5G will be implemented into a live broadcast ‘for the first time in golf’, says the operator, and the private network will enable CBS Sports to use 5G-connected cameras to do things like find new angles of hole 13, and broadcast ‘cinematic quality footage.’

Producing a live broadcast like the PGA Championship while having to deal with variables like crowd size, traffic flow and the layout of the course is ‘an incredible effort’ and a ‘huge infrastructure lift’, we’re told. What the 5G private network brings to the party in this sense is a streamlining of operations thanks to 5G connected cameras that can roam the course wirelessly without trailing cabling all over the place.

Wired 4K cameras have to use cables of course, so there’s a limit to where they can be placed, and wireless cameras have been limited to HD resolution, says T-Mobile. However the 5G private network is being used alongside some Sony equipment to deliver ‘glass-to-glass’ latency averaging under 100 milliseconds. These faster speeds apparently open capacity to support more wireless cameras about the course.

Some network slicing will also be set up within the broader 5G macro network to increase the reliability of the concession payment terminals, ticketing scanners, and provide the golf fans in attendance a more reliable phone signal.

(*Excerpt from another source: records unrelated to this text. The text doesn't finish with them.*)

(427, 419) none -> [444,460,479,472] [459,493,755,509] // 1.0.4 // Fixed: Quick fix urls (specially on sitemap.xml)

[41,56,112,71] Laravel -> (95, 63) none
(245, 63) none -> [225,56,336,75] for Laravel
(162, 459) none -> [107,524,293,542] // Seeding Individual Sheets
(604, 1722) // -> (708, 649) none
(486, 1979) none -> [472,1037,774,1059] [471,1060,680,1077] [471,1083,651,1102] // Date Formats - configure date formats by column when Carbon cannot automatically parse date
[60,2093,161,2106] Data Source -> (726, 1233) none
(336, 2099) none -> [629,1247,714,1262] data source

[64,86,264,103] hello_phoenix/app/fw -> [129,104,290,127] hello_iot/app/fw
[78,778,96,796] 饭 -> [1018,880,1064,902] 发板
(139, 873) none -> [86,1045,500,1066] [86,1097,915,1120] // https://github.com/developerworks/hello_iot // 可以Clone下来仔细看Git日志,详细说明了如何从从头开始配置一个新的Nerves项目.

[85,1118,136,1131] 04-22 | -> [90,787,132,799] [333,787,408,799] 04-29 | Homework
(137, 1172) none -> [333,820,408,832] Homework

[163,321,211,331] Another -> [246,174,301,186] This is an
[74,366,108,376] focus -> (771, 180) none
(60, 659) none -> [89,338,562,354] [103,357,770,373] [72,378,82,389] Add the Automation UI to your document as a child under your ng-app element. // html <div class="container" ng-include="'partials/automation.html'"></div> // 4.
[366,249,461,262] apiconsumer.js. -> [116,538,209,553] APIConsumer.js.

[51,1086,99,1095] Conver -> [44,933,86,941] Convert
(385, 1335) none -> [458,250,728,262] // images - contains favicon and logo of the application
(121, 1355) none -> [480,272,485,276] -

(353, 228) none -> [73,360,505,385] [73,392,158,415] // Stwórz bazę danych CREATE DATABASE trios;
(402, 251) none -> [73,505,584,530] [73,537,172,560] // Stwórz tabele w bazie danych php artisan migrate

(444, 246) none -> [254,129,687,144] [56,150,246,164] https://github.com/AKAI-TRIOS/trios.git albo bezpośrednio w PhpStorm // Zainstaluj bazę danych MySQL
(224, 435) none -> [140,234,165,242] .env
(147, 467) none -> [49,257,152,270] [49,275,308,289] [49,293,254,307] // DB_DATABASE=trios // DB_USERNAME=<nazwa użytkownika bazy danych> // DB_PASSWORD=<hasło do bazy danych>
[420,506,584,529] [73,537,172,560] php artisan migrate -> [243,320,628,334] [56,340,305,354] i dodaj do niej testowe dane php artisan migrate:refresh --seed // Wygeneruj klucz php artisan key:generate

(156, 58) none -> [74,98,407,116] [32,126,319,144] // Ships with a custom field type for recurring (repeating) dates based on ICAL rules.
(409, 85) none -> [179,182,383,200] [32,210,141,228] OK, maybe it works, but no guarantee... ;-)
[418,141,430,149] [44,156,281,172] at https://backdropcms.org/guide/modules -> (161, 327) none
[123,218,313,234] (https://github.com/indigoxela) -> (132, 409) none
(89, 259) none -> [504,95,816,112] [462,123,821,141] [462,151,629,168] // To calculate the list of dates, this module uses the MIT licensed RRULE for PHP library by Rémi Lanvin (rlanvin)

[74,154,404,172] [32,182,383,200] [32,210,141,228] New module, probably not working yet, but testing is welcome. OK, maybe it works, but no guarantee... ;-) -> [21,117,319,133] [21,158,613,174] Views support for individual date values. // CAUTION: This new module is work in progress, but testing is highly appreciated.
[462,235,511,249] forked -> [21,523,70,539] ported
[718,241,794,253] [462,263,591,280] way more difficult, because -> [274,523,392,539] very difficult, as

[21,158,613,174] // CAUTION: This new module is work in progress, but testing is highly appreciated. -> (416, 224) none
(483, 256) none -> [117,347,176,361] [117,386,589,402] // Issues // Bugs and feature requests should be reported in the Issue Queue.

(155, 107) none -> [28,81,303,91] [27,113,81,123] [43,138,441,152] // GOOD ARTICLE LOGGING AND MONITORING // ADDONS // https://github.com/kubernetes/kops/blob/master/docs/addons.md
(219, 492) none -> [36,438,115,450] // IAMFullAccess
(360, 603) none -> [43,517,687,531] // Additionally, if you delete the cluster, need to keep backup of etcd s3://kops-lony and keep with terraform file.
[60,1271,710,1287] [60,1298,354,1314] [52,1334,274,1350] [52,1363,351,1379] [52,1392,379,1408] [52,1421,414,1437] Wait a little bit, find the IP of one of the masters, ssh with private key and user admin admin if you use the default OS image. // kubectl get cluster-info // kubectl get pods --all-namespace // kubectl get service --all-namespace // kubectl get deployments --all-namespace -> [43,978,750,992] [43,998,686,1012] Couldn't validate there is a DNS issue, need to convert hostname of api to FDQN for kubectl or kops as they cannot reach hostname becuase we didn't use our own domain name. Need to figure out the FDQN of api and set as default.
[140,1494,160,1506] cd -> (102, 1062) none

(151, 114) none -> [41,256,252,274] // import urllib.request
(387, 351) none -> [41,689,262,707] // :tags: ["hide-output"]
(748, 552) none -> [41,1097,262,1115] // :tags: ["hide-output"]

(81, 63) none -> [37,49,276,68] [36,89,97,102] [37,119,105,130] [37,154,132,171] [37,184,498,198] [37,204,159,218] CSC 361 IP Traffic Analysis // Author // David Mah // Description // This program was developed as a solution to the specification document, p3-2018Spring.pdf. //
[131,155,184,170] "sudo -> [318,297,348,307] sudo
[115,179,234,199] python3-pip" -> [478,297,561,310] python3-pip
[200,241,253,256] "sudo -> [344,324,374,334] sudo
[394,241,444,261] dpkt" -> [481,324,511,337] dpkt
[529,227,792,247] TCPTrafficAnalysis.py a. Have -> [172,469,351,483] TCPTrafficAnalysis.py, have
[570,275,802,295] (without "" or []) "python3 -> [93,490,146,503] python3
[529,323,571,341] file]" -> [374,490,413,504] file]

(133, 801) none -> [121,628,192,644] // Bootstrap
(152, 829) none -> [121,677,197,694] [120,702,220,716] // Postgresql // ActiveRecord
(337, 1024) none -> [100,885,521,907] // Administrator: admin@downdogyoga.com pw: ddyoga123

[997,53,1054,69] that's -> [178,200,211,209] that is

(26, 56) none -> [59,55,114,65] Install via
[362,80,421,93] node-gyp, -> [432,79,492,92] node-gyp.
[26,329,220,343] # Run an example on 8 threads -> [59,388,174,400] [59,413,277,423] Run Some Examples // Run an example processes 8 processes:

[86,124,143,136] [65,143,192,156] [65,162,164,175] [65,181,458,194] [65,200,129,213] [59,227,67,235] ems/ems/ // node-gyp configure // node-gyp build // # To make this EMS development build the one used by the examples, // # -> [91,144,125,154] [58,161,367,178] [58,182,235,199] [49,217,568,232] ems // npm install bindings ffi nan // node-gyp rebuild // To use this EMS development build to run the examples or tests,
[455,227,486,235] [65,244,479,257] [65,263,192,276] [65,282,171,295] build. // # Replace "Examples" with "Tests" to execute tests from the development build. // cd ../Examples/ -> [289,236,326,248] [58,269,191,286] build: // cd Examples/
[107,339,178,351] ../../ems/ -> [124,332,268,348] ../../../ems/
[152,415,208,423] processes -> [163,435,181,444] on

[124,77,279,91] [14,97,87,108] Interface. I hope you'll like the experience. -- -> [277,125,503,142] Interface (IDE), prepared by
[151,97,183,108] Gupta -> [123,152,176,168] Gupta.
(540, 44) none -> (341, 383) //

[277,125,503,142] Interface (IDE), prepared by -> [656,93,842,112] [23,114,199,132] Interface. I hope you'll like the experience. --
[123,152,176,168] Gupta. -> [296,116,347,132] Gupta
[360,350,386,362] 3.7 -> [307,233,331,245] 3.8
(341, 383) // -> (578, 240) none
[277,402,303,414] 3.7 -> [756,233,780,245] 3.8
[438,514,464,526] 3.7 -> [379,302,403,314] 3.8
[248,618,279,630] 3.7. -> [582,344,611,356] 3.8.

“Sports organizations typically come to T-Mobile to see if 5G can help them enhance operations, the fan experience, or the event broadcast, and we’re delivering all of the above and more at the PGA Championship,” said Callie Field, President, T-Mobile Business Group. “5G firsts are always exciting, but it’s so rewarding to see how our T-Mobile for Business solutions are making a tangible difference — from making it easier for producers to capture and create amazing new broadcast moments to helping fans experience even more action.”

Jeff Price, Chief Commercial Officer of the PGA of America added: “We’re thrilled to introduce groundbreaking technology to one of golf’s most significant events through this partnership with T-Mobile. T-Mobile has paved the way for unprecedented innovation that will continue to thrill our fans. And this is just the beginning.”

Last year, T-Mobile announced the 9 firms it had chosen to participate in its Accelerator Programme, which that time focused on innovative 5G experiences relating to sports and live events. Included in the roster was App Cats, which has various offerings including a 5G live streaming platform, audience surveying tools and fan engagement rewards; Cue Audio, which harnesses venue speakers and spectators’ devices to choreograph fan activities, like mass selfies or cell phone light shows; and XR specialist FansXR which distributes 360-degree video footage and provides AR overlays of performance stats and game data.

It’s not clear if the fruits of this project have found there way into this setup with the PGA, but it’s clearly an area T-Mobile is looking to lean into.